Life on a boat
Laura Redpath, Senior Reporter
Eight-year-old Gabrielle Fagan chased her sister around a boatyard in Port Royal, having been away from school for the past couple of days because her classmates make fun of her living conditions.
Gabrielle and her four-year-old sister, Chaderre took time out for a morning nap yesterday. Sharing their living quarters with four other persons means they are tired because they didn't get enough sleep.
Their mother, Althea, carefully made her way down a small, rickety, wooden ladder. She just climbed out of her tiny home, inside a fishing boat propped on oil drums and huge tyres under a tree.
Althea said children followed Gabrielle home one day and made a big deal about where she lived.
"They point and ask, 'is here suh you live? You live on a big boat.'
"She doesn't like those things," Althea said.
Hurricane Ivan put Althea and her seven children on the move. The hurricane damaged their rented home, forcing her to move twice.
October 2009 came around and she found herself setting up camp in someone else's boat. At the same time, she followed up on arrangements she made with Food For the Poor, approximately six years ago, to have a house built if she could find the land.
The Minister of Housing and Water, Horace Chang, wrote her a letter saying he was seeing what could be done about allowing her to build her home on land, managed by his ministry. She already started laying the foundation and after receiving Chang's letter in early March, she held off on building.
Last week added to her distress, when a demolition procedure by the Ministry of Housing and Water took place, wrecking her foundation on Mitchelin Avenue.
She is worried about her children's education, especially her eldest daughter who attends Exelsior High School and is preparing for CSEC.
"I pick up her report card and her grades are dropping," she said. "The teachers don't really understand."
Port Royal residents are worried that eventually all of them will have to move with nowhere to go.
"It is overcrowded here," a resident, who wished to remain unnamed, said. "There are 10 people to one room and it's hard. People say we make (Port Royal) look ugly but we have no other choice."
Althea, who works part-time at Gloria's restaurant, said she was traumatised especially when one of her daughters was attacked and bitten by a dog in the boatyard.
Other struggles include, not having a refrigerator that works properly. It is kept in a corner outside, beside a broken and unused toilet. The Fagans eat mostly tin food and what is roasted on an open fire.
Her home consists of two cot-like areas near the open doorway, and a single bed pushed to the back, under the bow of the boat.
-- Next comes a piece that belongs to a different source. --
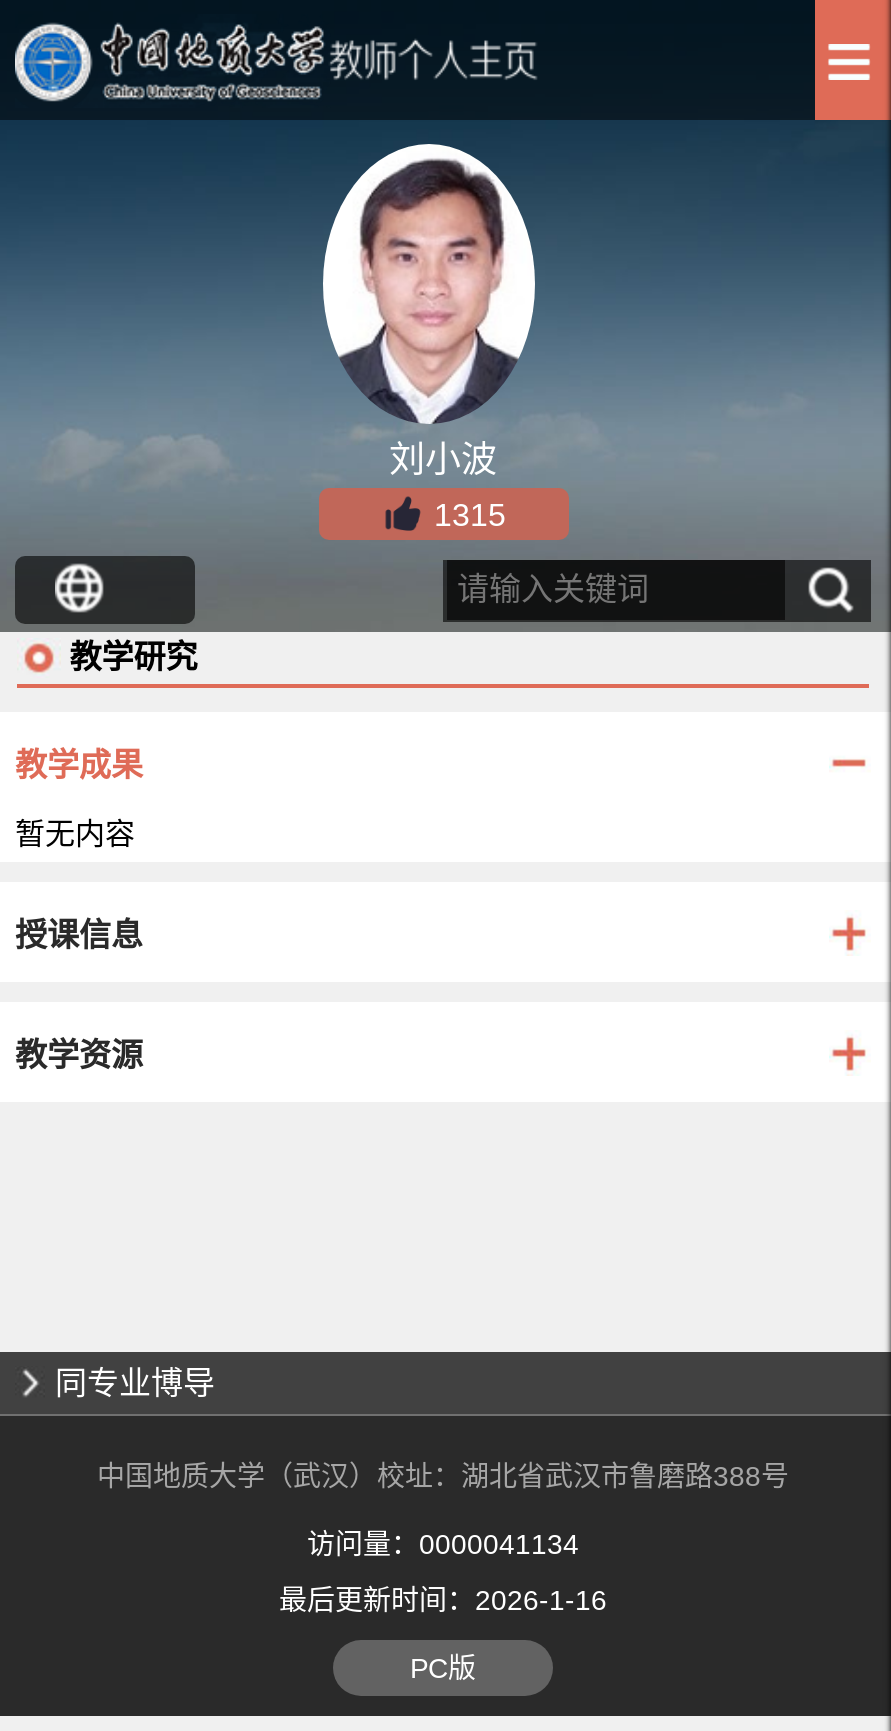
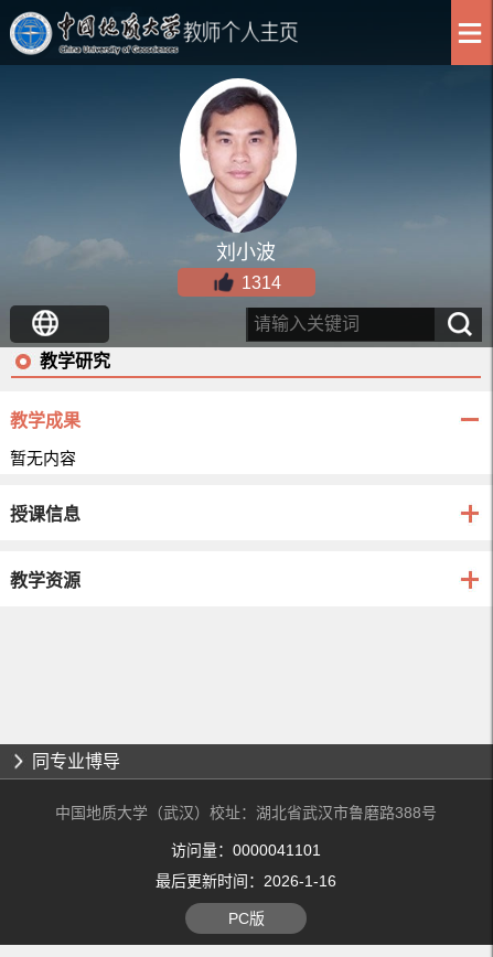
[434,498,506,532] 1315 -> [241,273,281,292] 1314
[307,1528,579,1560] 访问量：0000041134 -> [171,841,321,859] 访问量：0000041101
Althea spent yesterday with her daughters Chaderre and Gabrielle, who are always on a mission to make her smile.
"They give me something to laugh about," she said, her eyes glossy and her mouth turned down. Her youngest daughter scurried to her mother's side, tripping over her feet to pat her on the shoulder.
Gabrielle poked and prodded her sister in between hugs. She also got excited at the prospect of staying with her teacher for the Easter holidays.
"Gabrielle told me she wants to go," Althea said. "Her teacher invited her to stay with her.
"I'm close enough with her teacher and she told me Gabrielle draws pictures of me living on a boat."
Althea said she would let her daughter go so "her mind will go free" of the family's burden.